Levac, who graduated from Trinity in 2014, had plenty of experience running and knew what competitive athletes could use in such a sensor. But as statistics and mechanics buffs, neither had any experience at all with electrical and computer engineering. The pair would have to look outside of their own curriculum to pursue their ambitions—a prospect that proved to be no problem at all.

Dumanyan applied for a fellowship through Duke’s Smart Home Program, which enables students to do project-based design research in their engineering major and receive independent study course credit. With the fellowship’s support, she began testing different ways of tracking heel stability through pressure sensors, accelerometers, and gyroscopes.

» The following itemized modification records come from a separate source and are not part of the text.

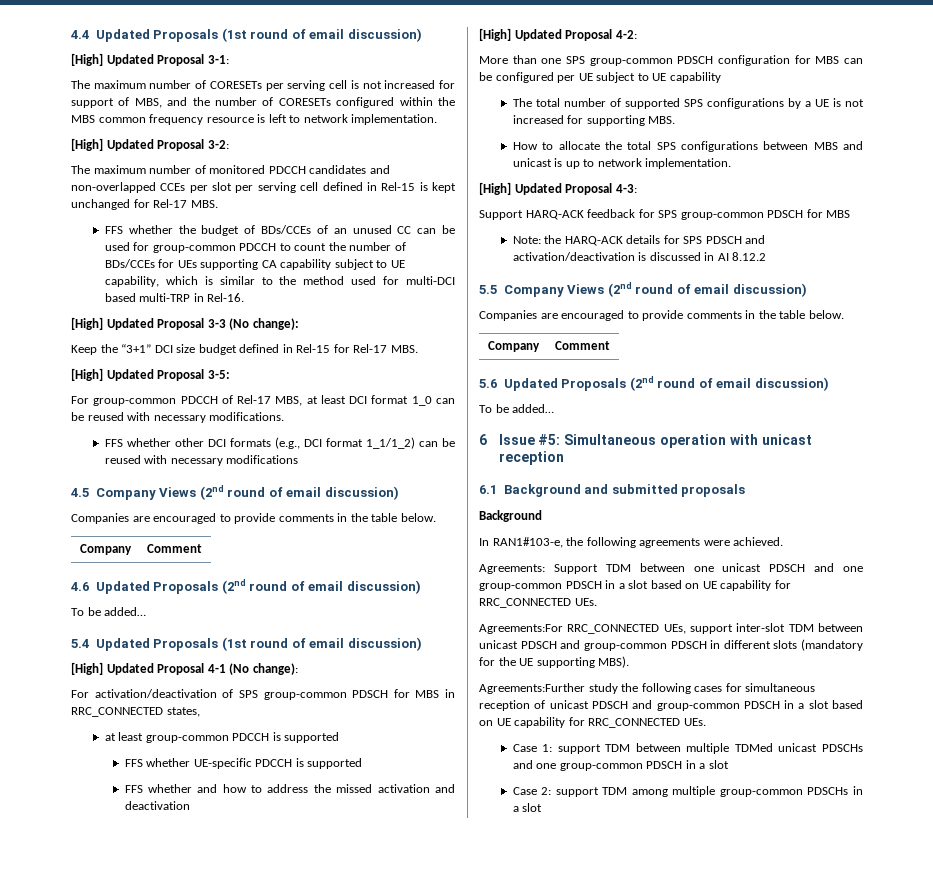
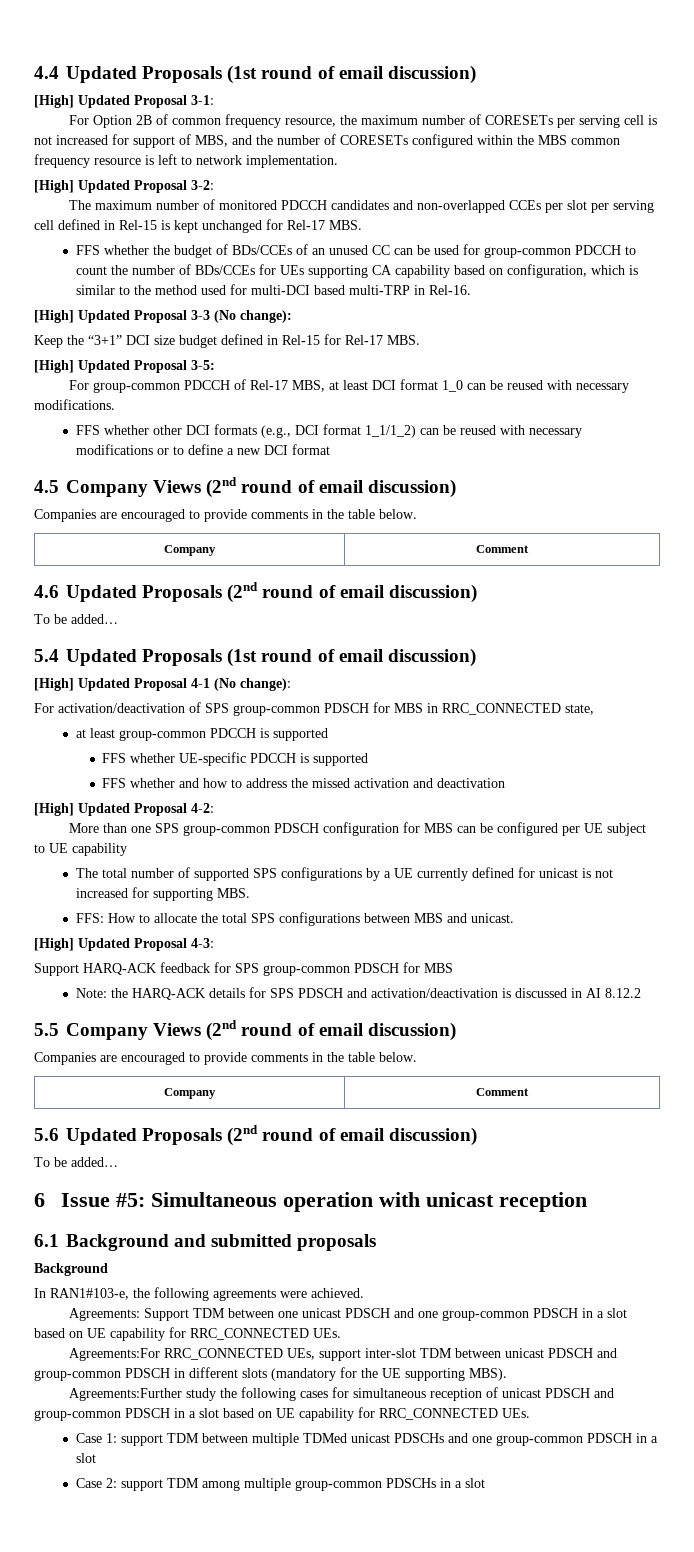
- The maximum number of CORESETs per serving cell is not increased for support of MBS, and the number of CORESETs configured within the MBS common frequency resource is left to network implementation.
+ For Option 2B of common frequency resource, the maximum number of CORESETs per serving cell is not increased for support of MBS, and the number of CORESETs configured within the MBS common frequency resource is left to network implementation.
- FFS whether the budget of BDs/CCEs of an unused CC can be used for group-common PDCCH to count the number of BDs/CCEs for UEs supporting CA capability subject to UE capability, which is similar to the method used for multi-DCI based multi-TRP in Rel-16.
+ FFS whether the budget of BDs/CCEs of an unused CC can be used for group-common PDCCH to count the number of BDs/CCEs for UEs supporting CA capability based on configuration, which is similar to the method used for multi-DCI based multi-TRP in Rel-16.
- FFS whether other DCI formats (e.g., DCI format 1_1/1_2) can be reused with necessary modifications
+ FFS whether other DCI formats (e.g., DCI format 1_1/1_2) can be reused with necessary modifications or to define a new DCI format
- For activation/deactivation of SPS group-common PDSCH for MBS in RRC_CONNECTED states,
+ For activation/deactivation of SPS group-common PDSCH for MBS in RRC_CONNECTED state,
- The total number of supported SPS configurations by a UE is not increased for supporting MBS.
+ The total number of supported SPS configurations by a UE currently defined for unicast is not increased for supporting MBS.
- How to allocate the total SPS configurations between MBS and unicast is up to network implementation.
+ FFS: How to allocate the total SPS configurations between MBS and unicast.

She also received financial and technical support through Duke’s Innovation Co-Lab, which offers a grant program for building the next wave of technology for the Duke Community. Her grant provided funding for materials like sensors and batteries for prototyping, and the Co-Lab’s office hours provided vital technical help.

She also knocked on a lot of doors.

“Quite honestly, I just popped into office hours for some of the Electrical and Computer Engineering classes and asked questions,” says Dumanyan. “I’ve been warmly received everywhere I’ve asked for help, which has been a fantastic experience.”

The device that has evolved from the project uses gyroscopes and accelerometers adhered directly to the skin of a runner’s heel to measure its displacement, which is a metric for measuring pronation. Pronation is the inward or outward motion of the heel that causes a collapse or outward bowing of the foot’s arch.Ivonna Dumanyan testing a prototype.

Since pronation is an inherent instability, it causes a lot of problems elsewhere in the body—in the knees, hips, ankles and back. And over pronating or under pronating can be quite painful on the foot. It’s been linked to planar fasciitis, one of the most common causes of heel pain involving inflammation of a thick band of tissue. The goal of the sensor system is to detect when a runner’s foot is pronating incorrectly and warn the athlete so that he or she can correct their form or even stop and strengthen before an injury occurs.

In mid-March 2015, Dumanyan and Levac were ready to formally test their working prototype by putting it on some actual athletes and gathering real data. Their plan is to compare their data with traditional running mechanics analytics taken from video to prove their device is accurate. Once the data and device are independently certified by two separate physical therapists, an angel has already committed to shepherd the budding company through the manufacturing of beta devices, the development of an integrated app, and the launching of a Kickstarter campaign.

If all goes to plan, the company they’ve dubbed BioMetrix could have its funding campaign launched by November 2015.

“The whole process has raised my self-confidence quite a bit,” says Dumanyan, who has since left rowing and become more serious about running with Levac’s support and training. “I’ve realized that, while we’re getting a degree from Pratt, we’re not confined to the major we’re in. We’re not in a box—we’re in a fluid system where the exchange of ideas and talents is free-flowing.”